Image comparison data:
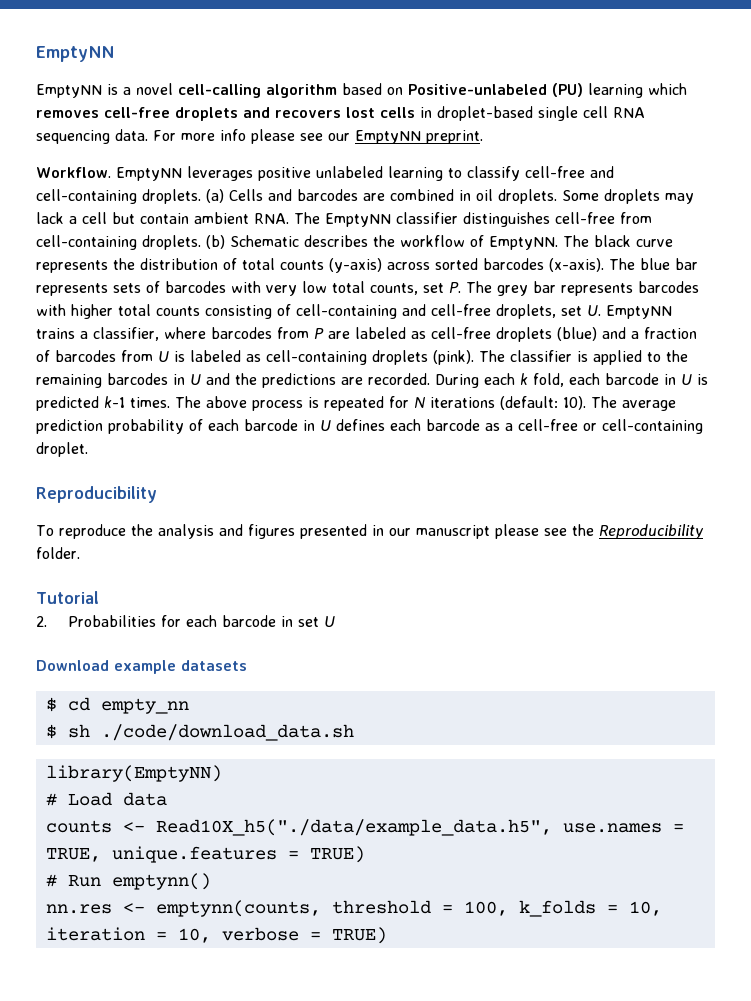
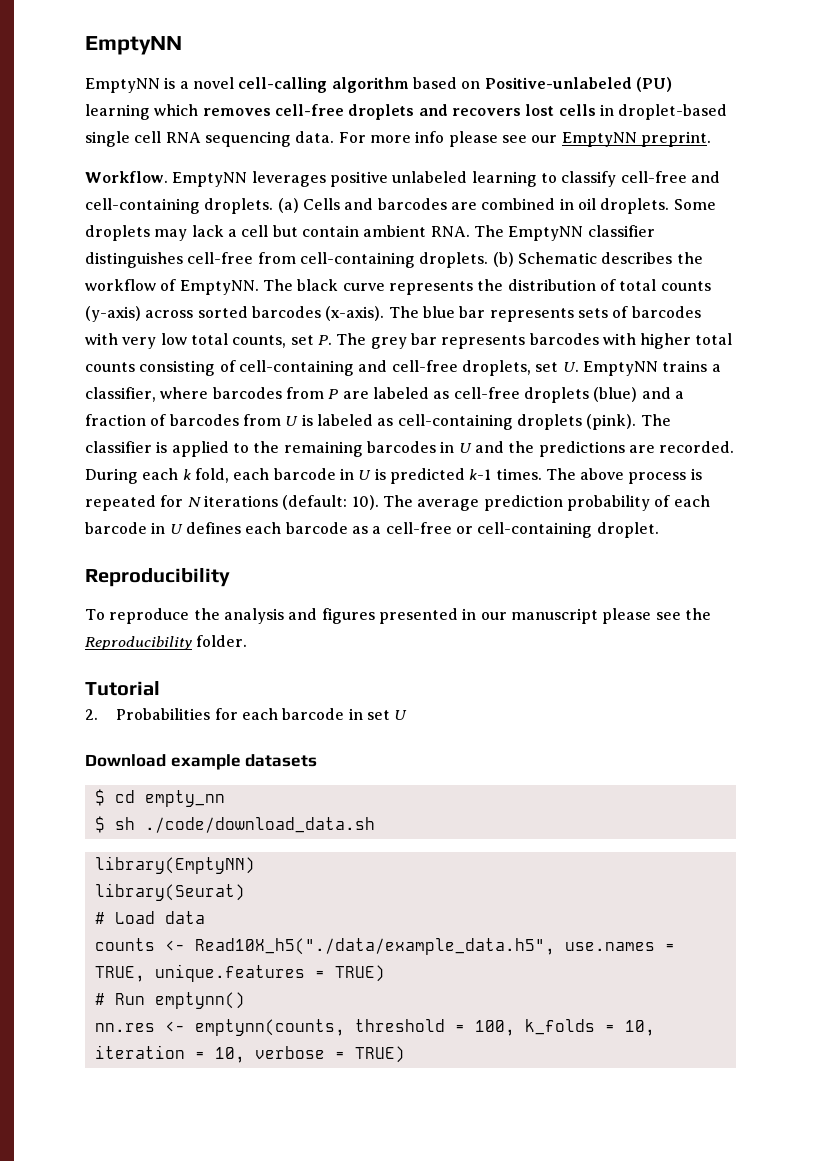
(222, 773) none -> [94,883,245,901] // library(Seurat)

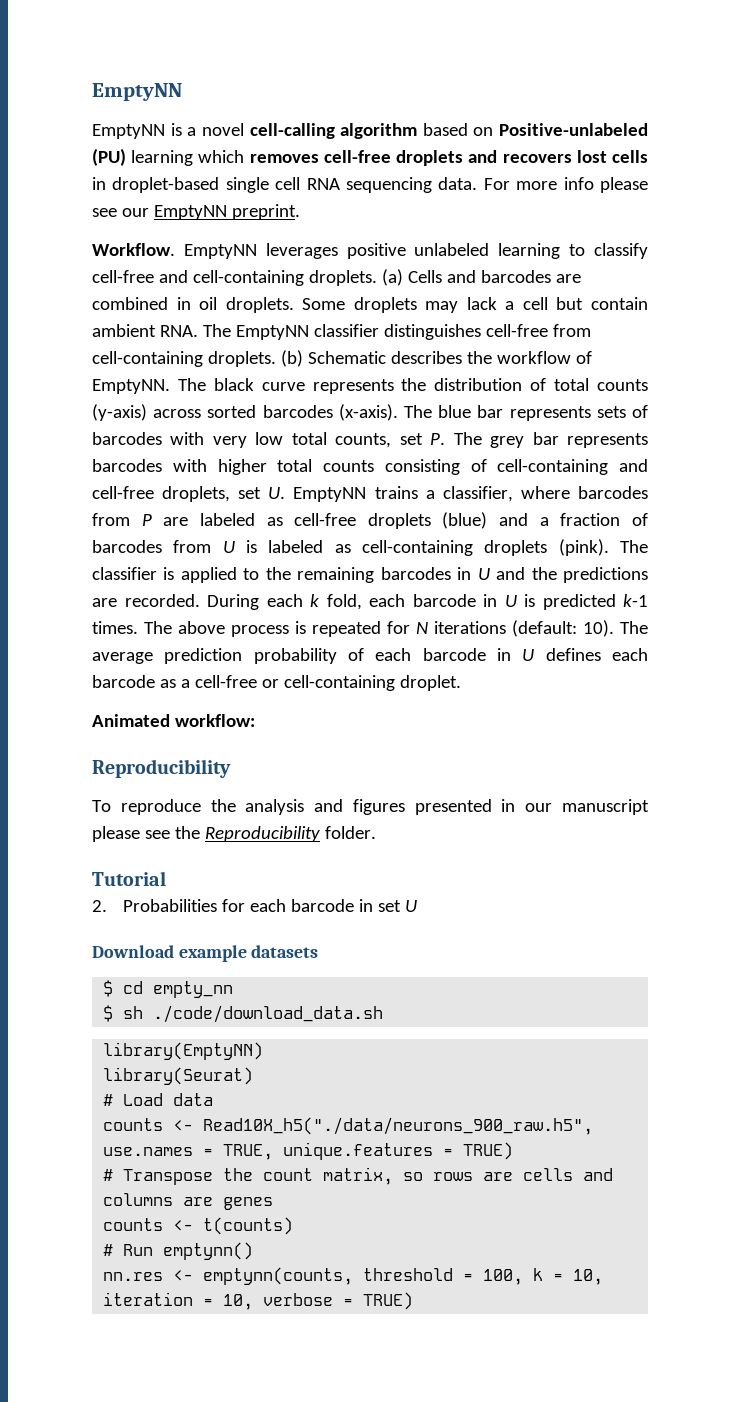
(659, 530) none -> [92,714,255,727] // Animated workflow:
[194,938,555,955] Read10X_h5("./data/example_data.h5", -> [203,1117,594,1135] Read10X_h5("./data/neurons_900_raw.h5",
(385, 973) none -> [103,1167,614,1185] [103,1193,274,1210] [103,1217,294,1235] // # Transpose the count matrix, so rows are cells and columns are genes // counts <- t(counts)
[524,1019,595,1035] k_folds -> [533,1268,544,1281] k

— PROBLEM REQUIREMENTS —
Whenever a picture appears, leave it out, and return every record exactly.

— SOLUTION TO THIS PROBLEM —
(222, 773) none -> [94,883,245,901] // library(Seurat)

(659, 530) none -> [92,714,255,727] // Animated workflow:
[194,938,555,955] Read10X_h5("./data/example_data.h5", -> [203,1117,594,1135] Read10X_h5("./data/neurons_900_raw.h5",
(385, 973) none -> [103,1167,614,1185] [103,1193,274,1210] [103,1217,294,1235] // # Transpose the count matrix, so rows are cells and columns are genes // counts <- t(counts)
[524,1019,595,1035] k_folds -> [533,1268,544,1281] k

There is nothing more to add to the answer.